It’s been several months since I last updated this case study (the exact opposite of what you want when you’re trying to grow a YouTube channel) but that’s the nature of the beast with an SEO case study sometimes.
Things are slow, but there’s some definite good news here.
- The site has some revenue!
- The site is still growing!
- The site is almost entirely outsourced at this point.
- We have a lot of new content slowly working its way through sandbox.
You can see the start of the case study here and all of the updates here. In this case study, we’re taking an expired domain that sat doing nothing for a while up against a low DR competitor who had a lot of traffic.
Revenue!

I hadn’t actually planned on getting monetization going until I’d finished on the huge content push but I’m not big on forward planning.
No forward planning.
Absolutely no SEO ever.
To set some expectations right away – this project is still very much in the hole. We spend roughly $11,000 on the site and the content production is a running cost each month. This is not the way I would suggest anyone starts a site if they’re just getting started. It was always intended as a mostly hands-free experiment in aged domains and that came with a price tag.
We added some Ezoic display ads a few weeks ago. I’ve said this before – I’m honestly not huge on display ads usually. If I have traffic for a site about cars I want to sell them some car parts, not just pick up some crumbs from someone else selling car parts.
But display ads have their place. For this site, I don’t want to worry too much about monetization so we can just produce content and let the rest take care of itself.
The RPM is pretty low to start with and tends to take a while to pick up. I have a meeting scheduled with them to get some advice but if things continue like this then the growth of traffic will probably be the biggest growth in revenue.
I also have a few applications with related affiliate networks. It’s not normally a niche I would get involved with for low price point retail margins but a few tweaks to the code of the site and I think it would at least match the ad revenue.
For cash flow, the site has still cost me a lot more than it generated but I’m not concerned. Short of an act of God (see also: Google update) we should be fine. If we sold the site today based on that revenue we’d be at a profit and there’s still a lot of potential growth ahead.
Growth
The traffic growth has kept up. Accelerated for a while even and there’s still a lot more room to grow.
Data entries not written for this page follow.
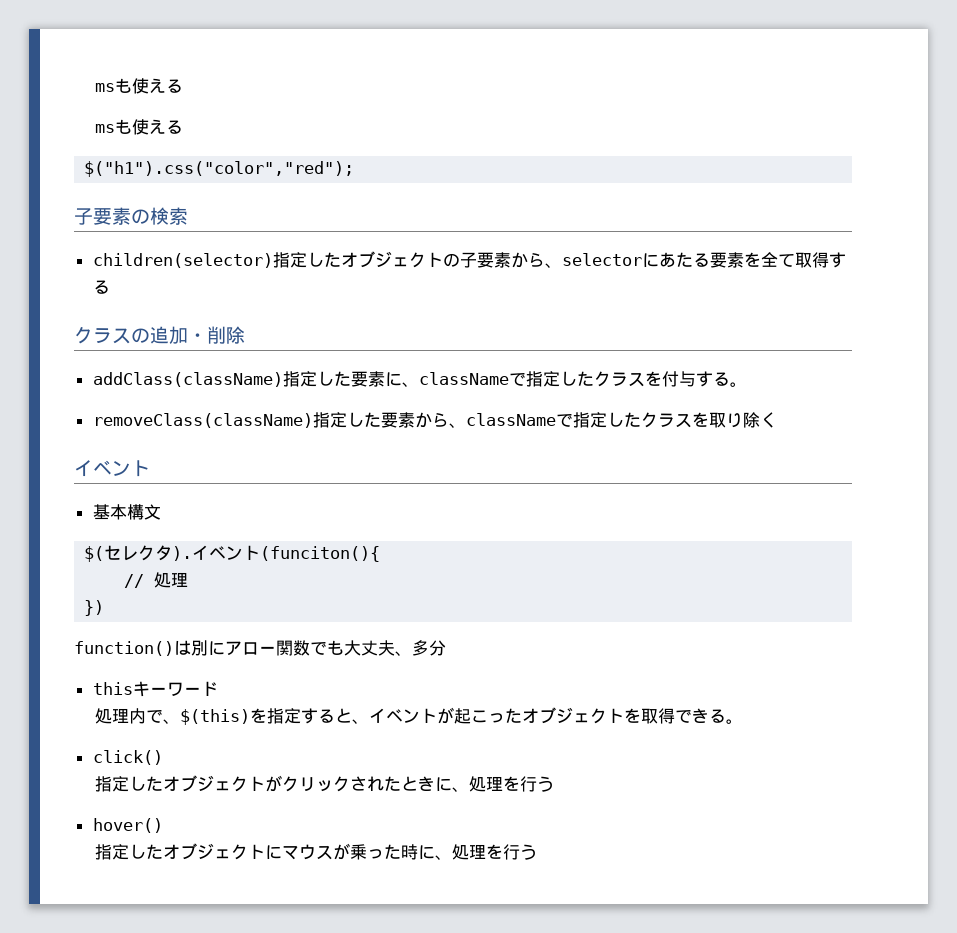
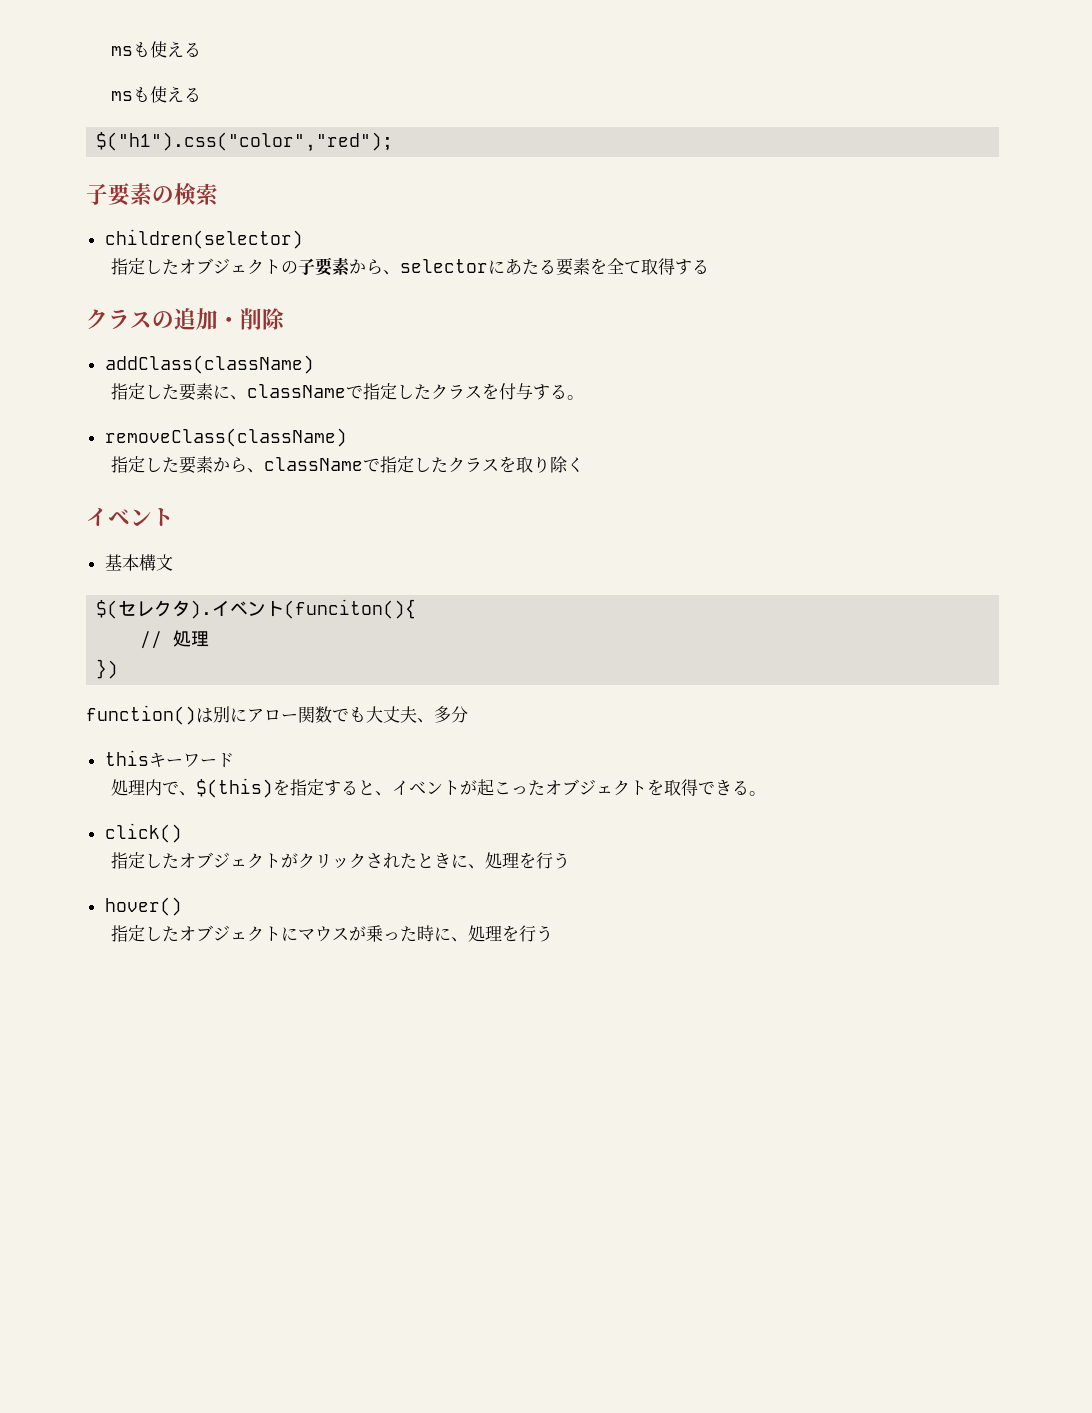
- children(selector)指定したオブジェクトの子要素から、selectorにあたる要素を全て取得する
+ children(selector)
+ 指定したオブジェクトの子要素から、selectorにあたる要素を全て取得する
- addClass(className)指定した要素に、classNameで指定したクラスを付与する。
+ addClass(className)
+ 指定した要素に、classNameで指定したクラスを付与する。
- removeClass(className)指定した要素から、classNameで指定したクラスを取り除く
+ removeClass(className)
+ 指定した要素から、classNameで指定したクラスを取り除く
One thing I started doing for a lot of projects to measure return on investment and time is comparing our content posts vs pageviews. There’s a lag time while Google indexes content but this was up until the end of last month:
The traffic almost doubled in May but I did let the publishing rate dip a little. The traffic for this month is still about double again but that won’t be shown in the chart yet.

Outsourcing and Scaling
We had some headaches getting this project outsourced early on. I spent some time building an automated back end and some training SOP guidelines. Finding someone who can meet deadlines and doesn’t let their content slip is always a challenge but at the moment, most of this site has been out of my hands.
At the moment it costs me roughly $25 to get a piece of content published. I’ve had other projects that cost me almond double that but the niche doesn’t require specialist knowledge and the system we put together early on hugely cut down on the time required (and therefore the cost).
If we make a couple of assumptions on metrics here.
Assuming RPM of $15 (should be fairly safe).
Assuming we average about 300 visitors a month per post (some will hit far above, some far below).
Each post will make about $54 in revenue each year. At a 40x multiple, each post is worth about $180 which is a lot more than it costs us to produce.
Given how the stats are currently going, I’m happy to keep putting resources into the project. By the end of the year, I can see it covering its own growth and maybe even starting to turn a profit.